Just to confirm, are the cuts for the video correct if you use a normal encoding mode (e.g. don't use copying mode)? From what you posted above this seems to be the case but I want to double check.

When the -c argument is used, the video analysis speed drops from 300fps to 200, although I don't think it should, because it only affects the render (I think it does -c copy for ffmpeg)

This shouldn't be possible... I'm unable to reproduce this behaviour locally, and can confirm that any arguments passed to the split-video command won't affect the analysis phase. Are you sure nothing else was running in the background that would affect performance when you tested that?

And I noticed that the weight of the final moments is also strikingly different.

Could you check which audio tracks are present? There might be some differences in how the tracks are being mapped.

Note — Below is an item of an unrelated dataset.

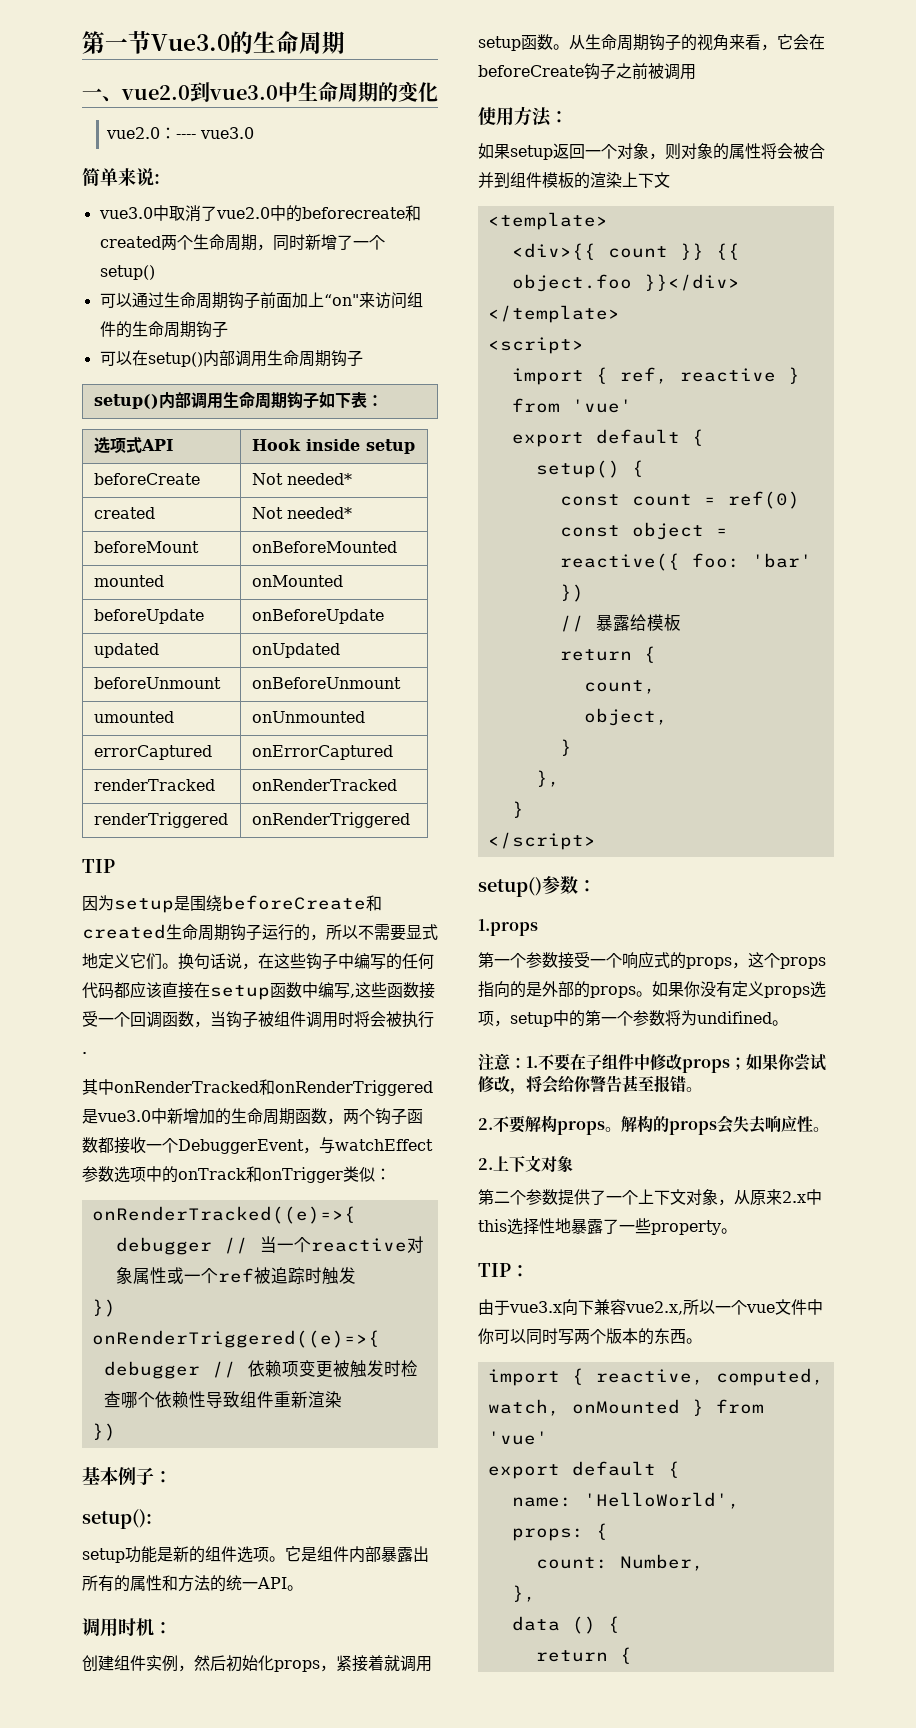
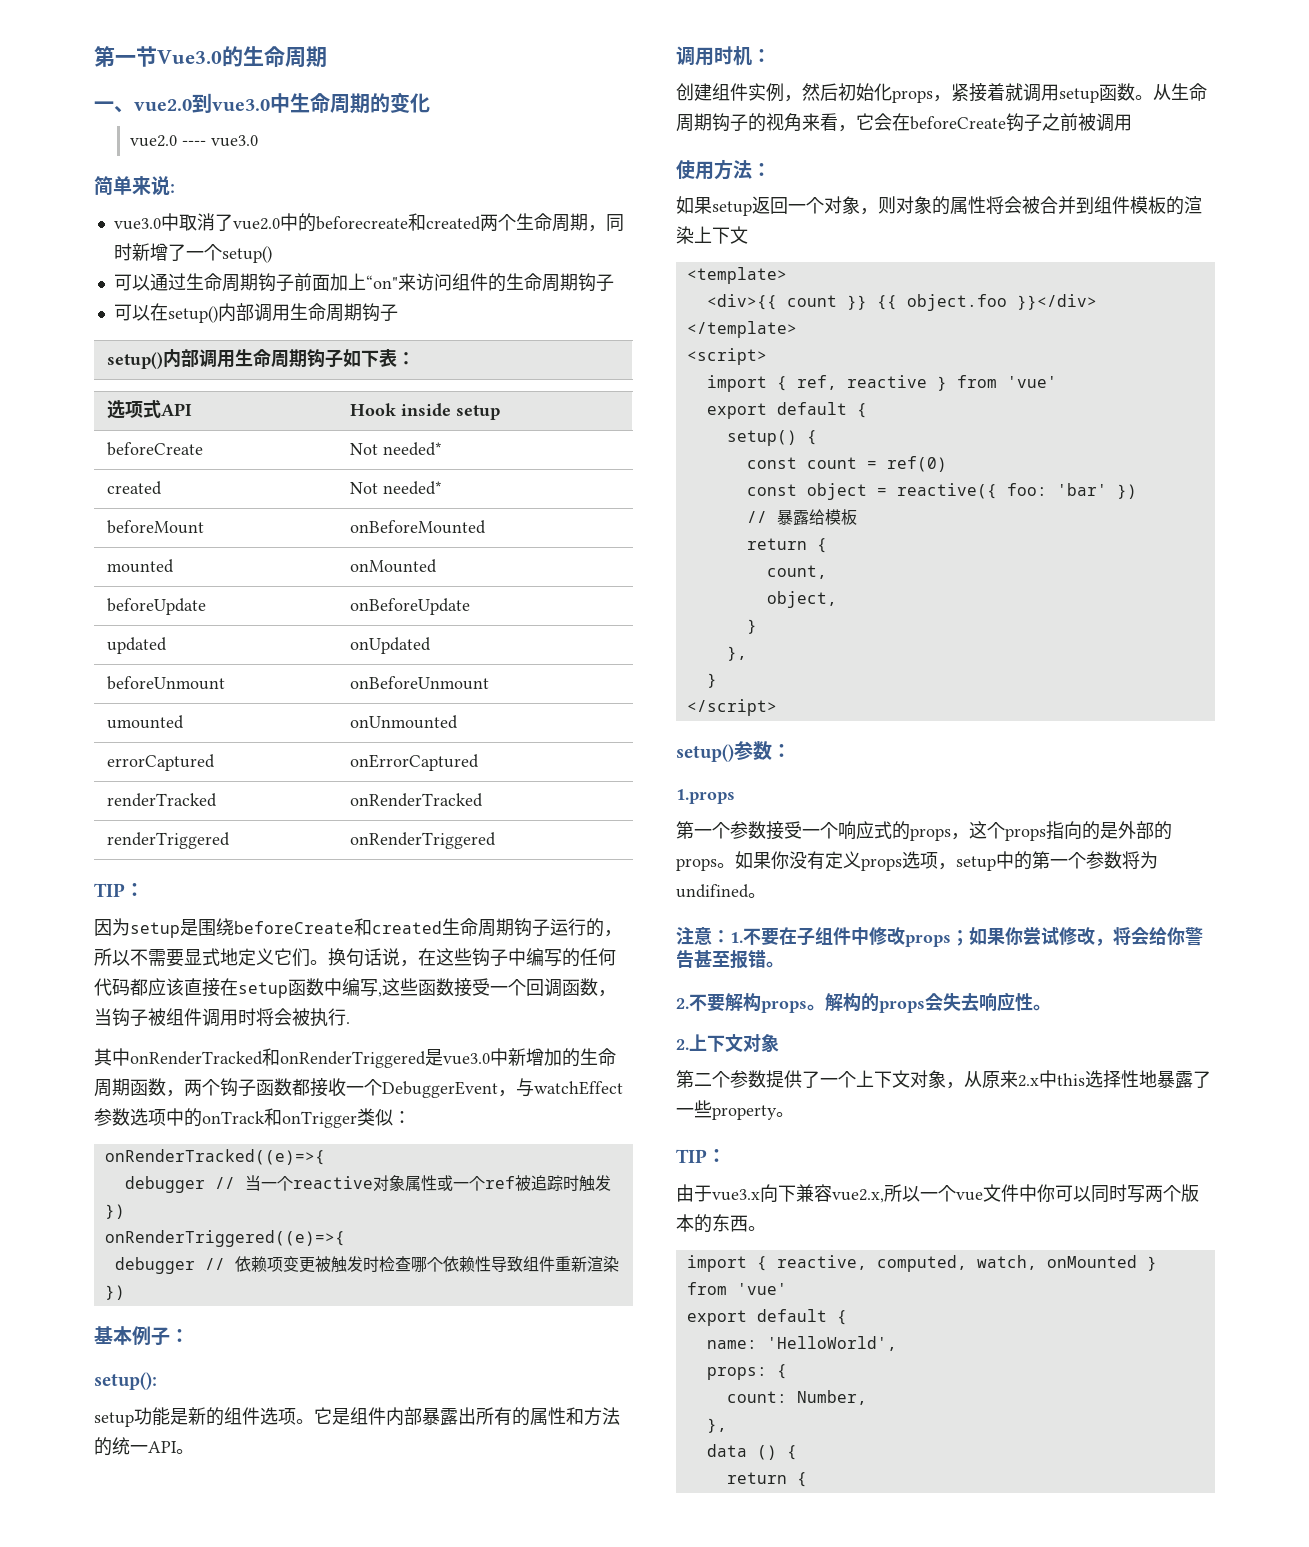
[160,127,177,139] ： -> (177, 141) none
(115, 866) none -> [125,883,144,897] ：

Aside, could you try to see if you can tell where the I-frames occur in the original video you're splitting? If they don't line up with the cuts exactly, that would explain why you're seeing these off-by-one errors when using codec copy mode. Could you also try manually running ffmpeg on a few scenes, and see if you can tweak the timecodes to avoid the extra frame?

You can also try using the load-scenes command to do the same thing and tweak the frame numbers.

Now literally every moment has a frame from the next one at the end.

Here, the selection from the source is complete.